Eylül
"Her şey için çok teşekkürler, Gamzelim. Çok güzel ve özel bir Akşam'dı benim için."
"Asıl ben teşekkür ederim, Mavim."
Sonra Ali yakınlaşıp, Kulağıma eğildi.
"En güzeli de senin Itiraf'ın dı. Ve tabii ki ondan sonra olanlar."
Hafif kızarmıştım ve yere bakıyordum.
Bugün ben Ali'ye ona hâlâ aşık olduğumu itiraf etmiştim, ardından'da Ali ile öpüşmüştüm.
"Eylül.. Utanacak bir şey yok. Artık Biz varız. Hem, kim bilir belki yakında evleniriz?"
Yine Ali'ye bakmıştım. Bende onunla evlenmek istiyordum, dolayısıyla bende "Kim bilir?", diye Cevap verdim.
Söylediklerimden sonra Ali'nin Yanağına bir Öpücük kondurdum.
"Ben artık gitsem iyi olur, Esma merak eder şimdi."
"Tabi kaç Eylül, kaç. Sen zaten böyle Konular konuşulduğunda anca kaçarsın..."
Ali'yi daha fazla dinlememek için Evimin önünde duran Arabasından inip, el salladıktan sonra, Çantam'dan Anahtarımı çıkardım ve Eve girdim.
"Eylüül? Sen mi geldin?"
"Evet Esma, ben geldim."
Aslında bu Oyunun hesabını sorardım da, sen dua et, Aşkımız için yaptın. Yoksa benden çekeceğin olurdu Esma!
Içeri girdiğimde Bahar ve Esma yan yana oturmuş, Ellerinde patlamış Mısır, Film izliyorlardı.
"Bahar, hayırdır senin ne işin var burda?"
Bahar bizim Evde kalmıyordu. O Babası Sinan ve Dedesi Süleyman Bey ile bir Evde kalıyordu.
"Ya sorma, hani senin Kaza yaptığın Olay var ya. Işte bende Babam ile konuşuyordum o da tabii kızınca, Kavga ettik. Sonra çekip gittim ve buraya geldim. Yani bir süreliğine beraberiz."
"Kötü olmuş, benim yüzümden Babanla kavga etmişsin..."
"Aman Eylül, boş ver. Ha bide sen sormadan önce ben cevaplayayım: Kaza hakkında hiç bir şey söylemedi. Ama benim biraz Şüphem var..."
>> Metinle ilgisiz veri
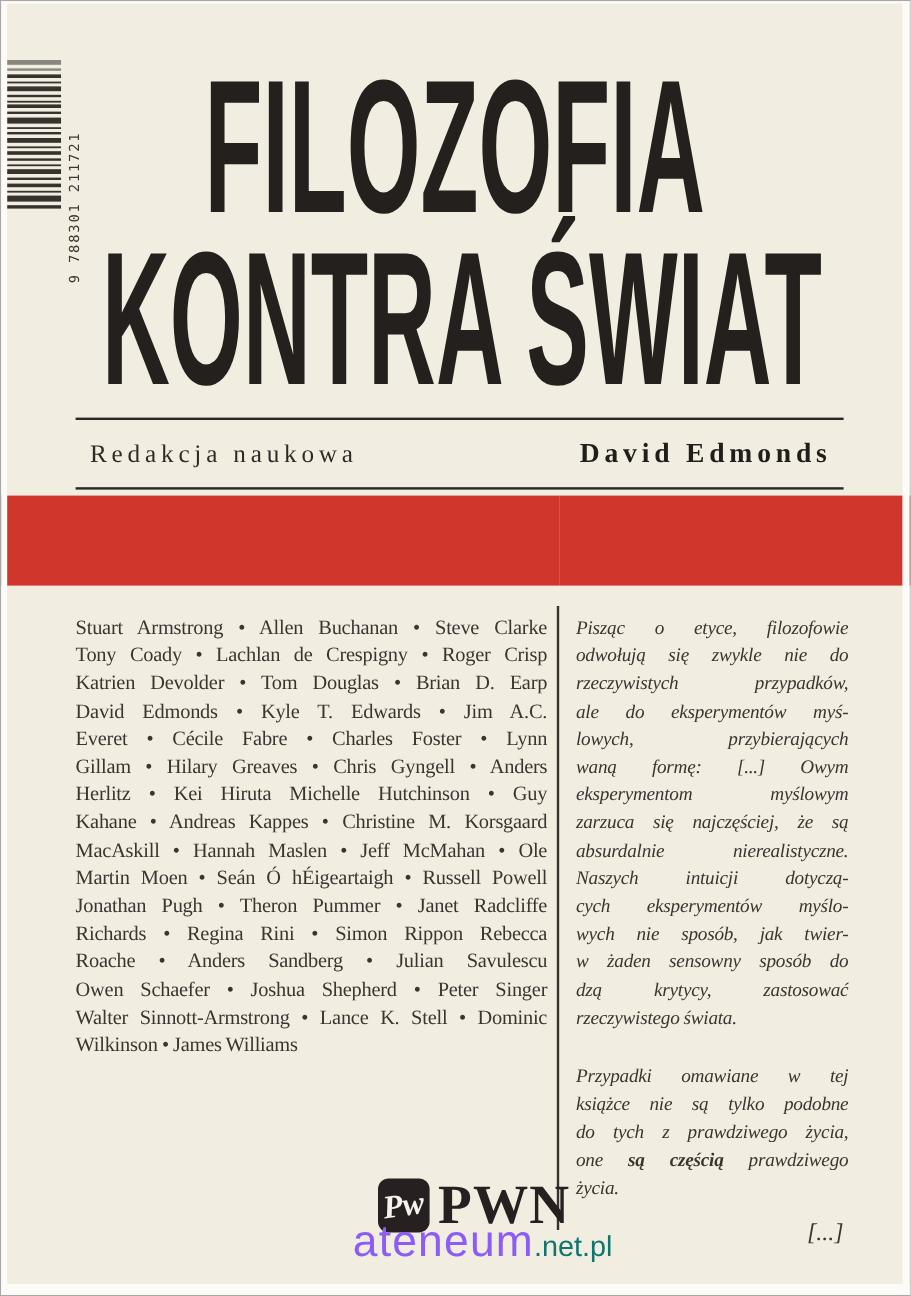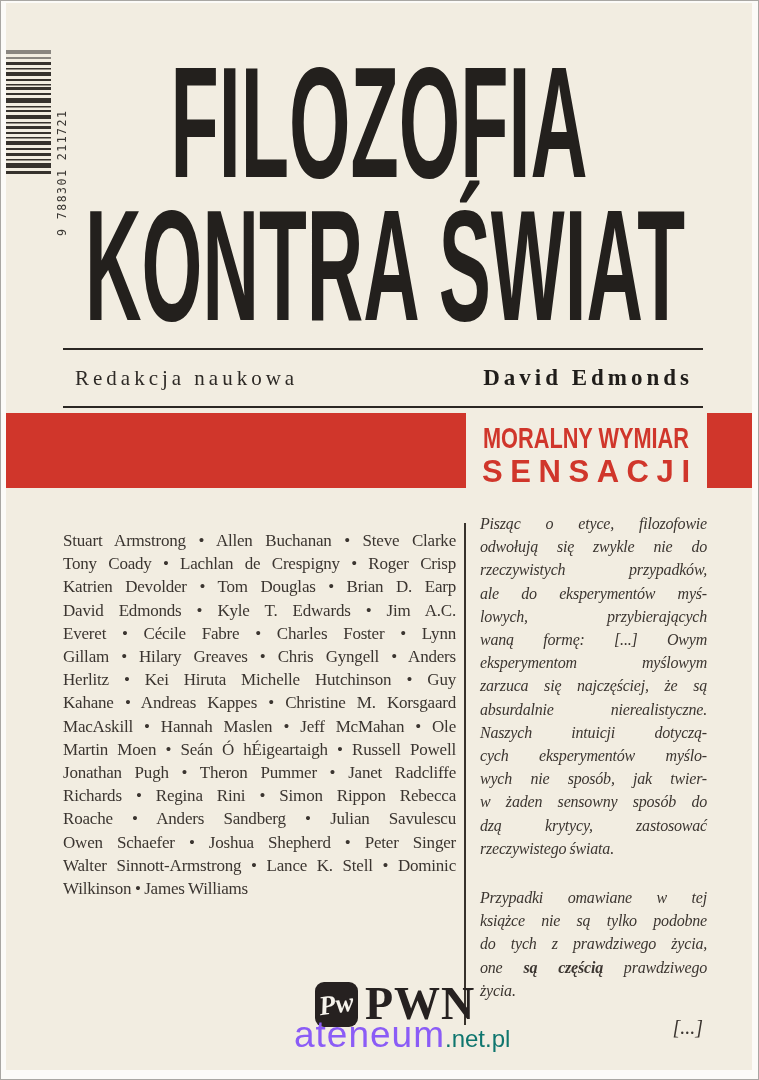"MORALNY WYMIAR" div.band-gap { html: <div> <svg> <text>MORALNY WYMIAR</text> <text>SENSACJI</text> </svg> </div> -> none }
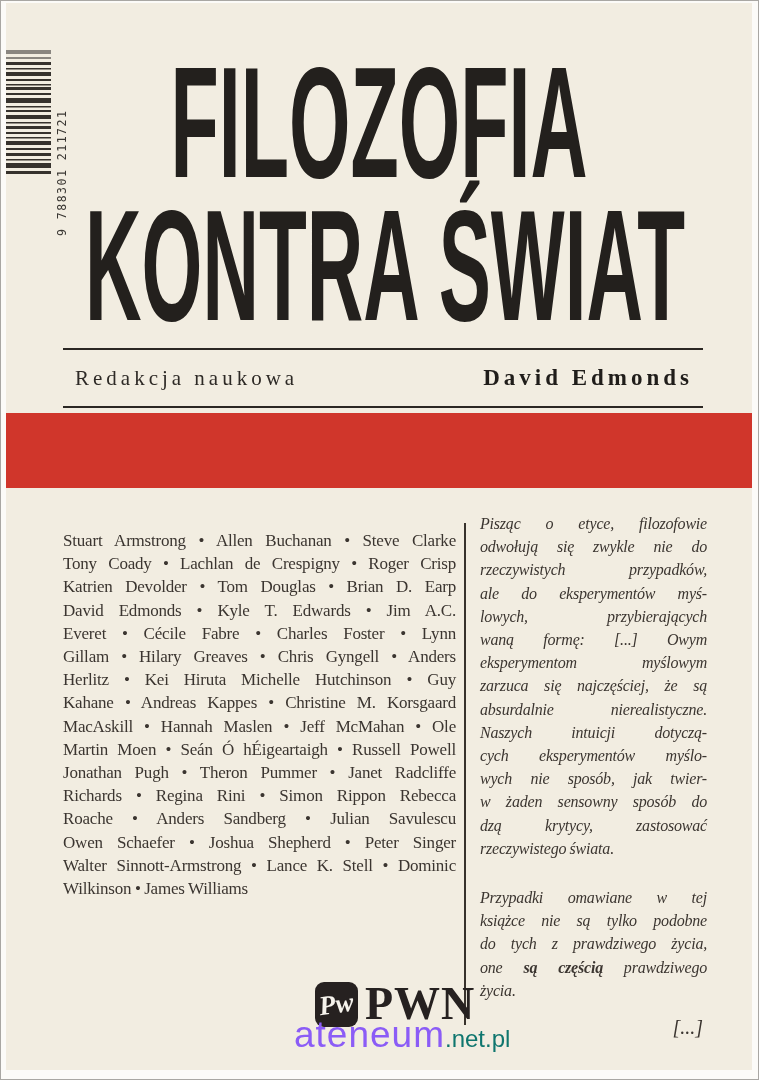"Stuart Armstrong • Allen Buchanan" .col-left { margin-top: 18px -> none }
Esma üzgün bir şekilde bakıyordu. "Ya Bahar... Sen hiç üzgün değilmisin? Yani Babanın yüzünden.."
"Yani evet. Sonuçta birisi Babam, biriside en yakın Arkadaşım. Ikisinin arasında kaldım resmen."
Hepimiz bi an güldük.
Onların yanına oturup, ilk önce güzel bir sarıldık. Sonra Esma sessizliği bozdu.
"Ya Eylül biraz senin Akşamın ile ilgili konuşsak?"
"Evet Eylül! Hadi anlat!"
"Tamam, tamam. Bir yandan sen bir yandan Bahar. Anlatıcam."
Baştan sona kadar her şeyi anlattım. Ve en sonunda tabiki Öpücüğü.
"Ayy... Siz yine bir arada... Ne kadar güzel.."
"Evet Eylül, tebrikler. Sizi bir arada görmek çok güzel. Umarım artık hep beraber olursunuz."
"Sağol Bahar. Umarım..."
Esma sırıtarak konuşmaya devam etti: "Peki şey nasıldı... Öpücük?"
Yanımdaki Yastığı alıp Esma'ya attım. "Esma yaa! Ben gidiyorum, siz iyice saçmaladınız!"
Bahar ve Esma gülmeye devam ediyorlardı.
Odama gidip, yatağıma yattım ve bu güzel Günü düşünüyordum. Öylece uyuya kalmışım...Sabah
"Eylül..."
Birisi bana sesleniyordu. Gözümü açtığımda Ali yanımdaydı. Bana bakıp, saçımı okşuyordu.
"Günaydın Sevgilim."
"Ali? Senin ne işin var burda?", diye uykulu bir Sesle sordum ona.
"Ne yani, Sevgilim için gelmiş olamam mı?"
"Ya Ali, deme şöyle.. Utanıyorum."
Ali tebessüm etti. "Ben senin utangaç Hâllerini yerim!", dedikten sonra yanağımı öptü.
Yatağımdan kalkıp, uzun bir süre Ali'ye sarıldım.
"Çok özledim seni.."
"Bende seni Mavim. Yanımda bir Saniye bile yokken, seni çok özlüyorum."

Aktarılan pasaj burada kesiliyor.